God forbid that the concept of freedom should allow you,
as an individual, to resist social changes you don’t like. Clearly, the best
way to protect religious liberty is to never invoke it in defense of anything
that is really, really unpopular. Or at least, anything that is really
unpopular among New York and DC elites.
Charles Blow echoes this when he defines the problem as:
“What to do when people want to retain their right to hate and to
discriminate—even if they choose to couch it in fuzzy, nonconfrontational
wording or wrap it in the flimsy cloak of piety—after most of the country has
lost the appetite for it?” Yes, what do we do when a small minority wants to
cling to nonconformist religious practices that elite opinion has decided are
heretical? If only we had some principle, codified in our basic documents of
government, that was intended to cover a situation like this.

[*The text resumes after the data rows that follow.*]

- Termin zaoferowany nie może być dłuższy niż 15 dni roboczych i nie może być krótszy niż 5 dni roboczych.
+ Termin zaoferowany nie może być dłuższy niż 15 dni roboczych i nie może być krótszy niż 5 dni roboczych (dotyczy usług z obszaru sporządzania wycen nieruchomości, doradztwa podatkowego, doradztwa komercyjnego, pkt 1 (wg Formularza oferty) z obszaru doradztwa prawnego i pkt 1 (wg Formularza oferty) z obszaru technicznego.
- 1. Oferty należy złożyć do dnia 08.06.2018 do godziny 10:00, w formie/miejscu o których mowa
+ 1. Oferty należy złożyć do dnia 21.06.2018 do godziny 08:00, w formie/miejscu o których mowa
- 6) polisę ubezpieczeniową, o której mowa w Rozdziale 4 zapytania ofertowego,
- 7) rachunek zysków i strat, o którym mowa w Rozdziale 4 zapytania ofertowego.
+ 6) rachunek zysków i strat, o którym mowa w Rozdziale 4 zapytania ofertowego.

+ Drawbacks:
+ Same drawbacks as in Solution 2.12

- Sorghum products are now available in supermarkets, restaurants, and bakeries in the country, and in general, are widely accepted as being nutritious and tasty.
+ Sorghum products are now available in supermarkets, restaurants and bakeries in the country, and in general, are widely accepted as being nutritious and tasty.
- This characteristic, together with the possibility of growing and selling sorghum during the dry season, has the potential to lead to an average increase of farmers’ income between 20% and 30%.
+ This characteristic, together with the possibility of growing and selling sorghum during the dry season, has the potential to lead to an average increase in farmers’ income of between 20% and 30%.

Blow also echoes Tomasky when he thunders, “Anything that
even hints at state-sponsored discrimination—blatant and codified—is not only
discordant with current cultural norms but also anathema to universal ideals of
fairness and human dignity.” Did you catch that phrase? “State-sponsored
discrimination.” Anything that is allowed by the government is therefore
sponsored by the government. To not arrest you for doing or saying something is
to adopt that action or idea as the official policy of the state.
That which is not forbidden is mandatory. Everything
within the state, nothing outside the state.
See what I mean when I say that the left has no concept
of freedom? It may have some concept of a range of disagreement that is
socially acceptable and on which the state chooses to remain neutral—though
with the revival of old-fashioned Political Correctness, that range is getting
increasingly narrow, even for the true believers. But they have no concept of a
right to do something or think something or say something simply because it is
what you think and want, regardless of whether society as a whole approves of
it. And without that, there is no concept of freedom.
To be sure, the concept of freedom was damaged long ago.
The whole reason the new religious freedom laws are necessary is because the
ever-expanding power of the state has built up so many controls that already
interfere with every little aspect of life. (The original, federal Religious
Freedom Restoration Act was passed in response to a court case involving drug
laws.) So the laws inevitably clash with citizens’ private judgment and
personal convictions in myriad ways. And these new laws are not even an
absolute protection against that interference. They simply specify that the
state has to have what a judge thinks is a really, really good reason to push
private citizens around, and it has to avoid pushing them around any more than
the judge feels it really needs to. This is still just trying to carve out a
wider range of approved dissent within the context of total state control of
human life.
Quoting Justice Scalia somewhat out of context (though
not entirely out of context, since it was a wrong argument in the first place),
Tomasky hyperventilates that if we allow people to act on “the professed
doctrines of religious belief,” this will “permit every citizen to become a law
unto himself.” Well, isn’t every individual a law unto himself, in a very real
sense, when it comes to how he disposes of his own person, his own property,
and his own mind? Has the law of the state expanded so much that it leaves the
individual no space in which he may determine his own private principles of
action?
Judging from what little is left of the concept of
freedom after our three stooges are done with it, it would seem so. Which is a
problem much bigger than anything having to do with gay marriage.
All three of these articles, by the way, were published
on April 1. I wish I could say they were jokes. Or that any of it is funny.